Go through the material below and count the lines with the string "exclusive"; the number is the whole answer.

■ **RECORDS FOR PROCESSING**:
☆ ☆ ☆ ☆ ☆ ☆ ☆

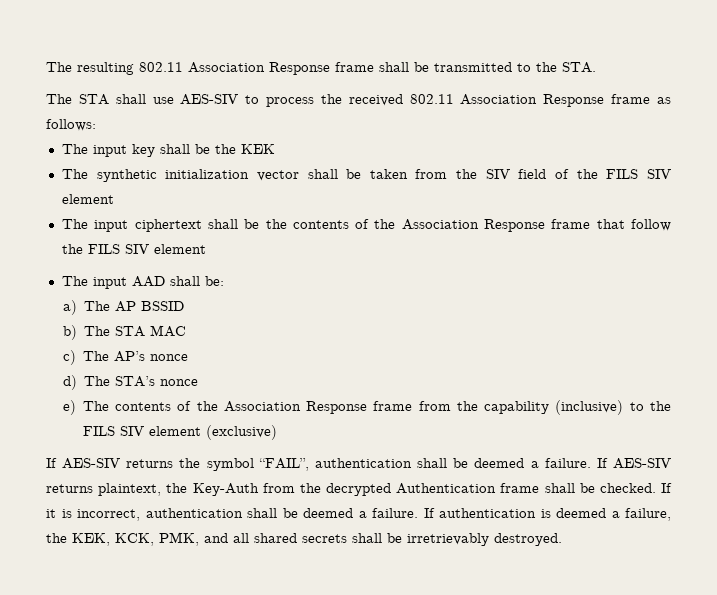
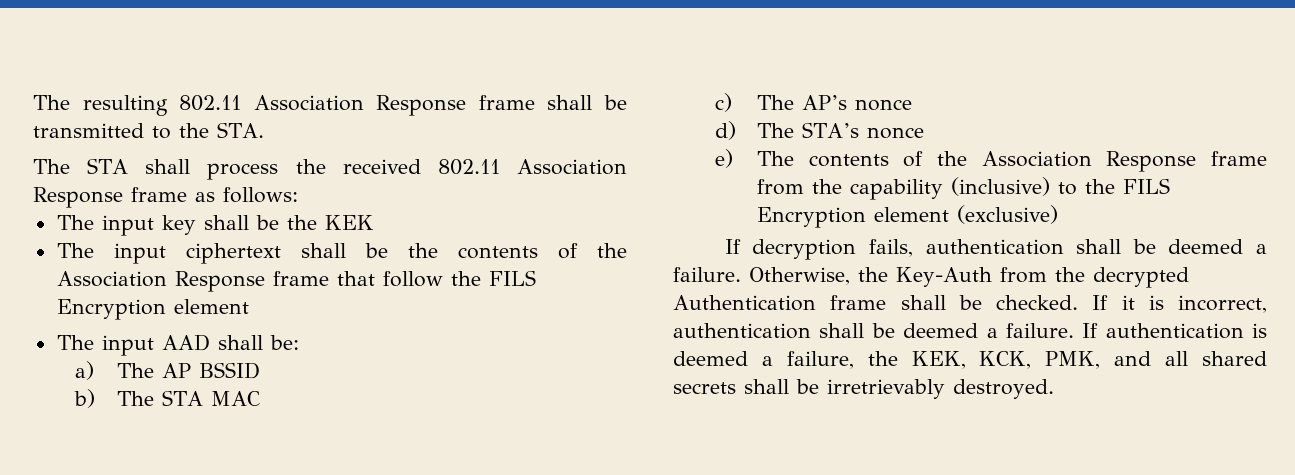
- The STA shall use AES-SIV to process the received 802.11 Association Response frame as follows:
+ The STA shall process the received 802.11 Association Response frame as follows:
- The synthetic initialization vector shall be taken from the SIV field of the FILS SIV element
- The input ciphertext shall be the contents of the Association Response frame that follow the FILS SIV element
+ The input ciphertext shall be the contents of the Association Response frame that follow the FILS Encryption element
- e) The contents of the Association Response frame from the capability (inclusive) to the FILS SIV element (exclusive)
+ e) The contents of the Association Response frame from the capability (inclusive) to the FILS Encryption element (exclusive)
- If AES-SIV returns the symbol “FAIL”, authentication shall be deemed a failure. If AES-SIV returns plaintext, the Key-Auth from the decrypted Authentication frame shall be checked.
+ If decryption fails, authentication shall be deemed a failure. Otherwise, the Key-Auth from the decrypted Authentication frame shall be checked.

☆ ☆ ☆ ☆ ☆ ☆ ☆

■ **ANSWER TO THIS PROBLEM**: 2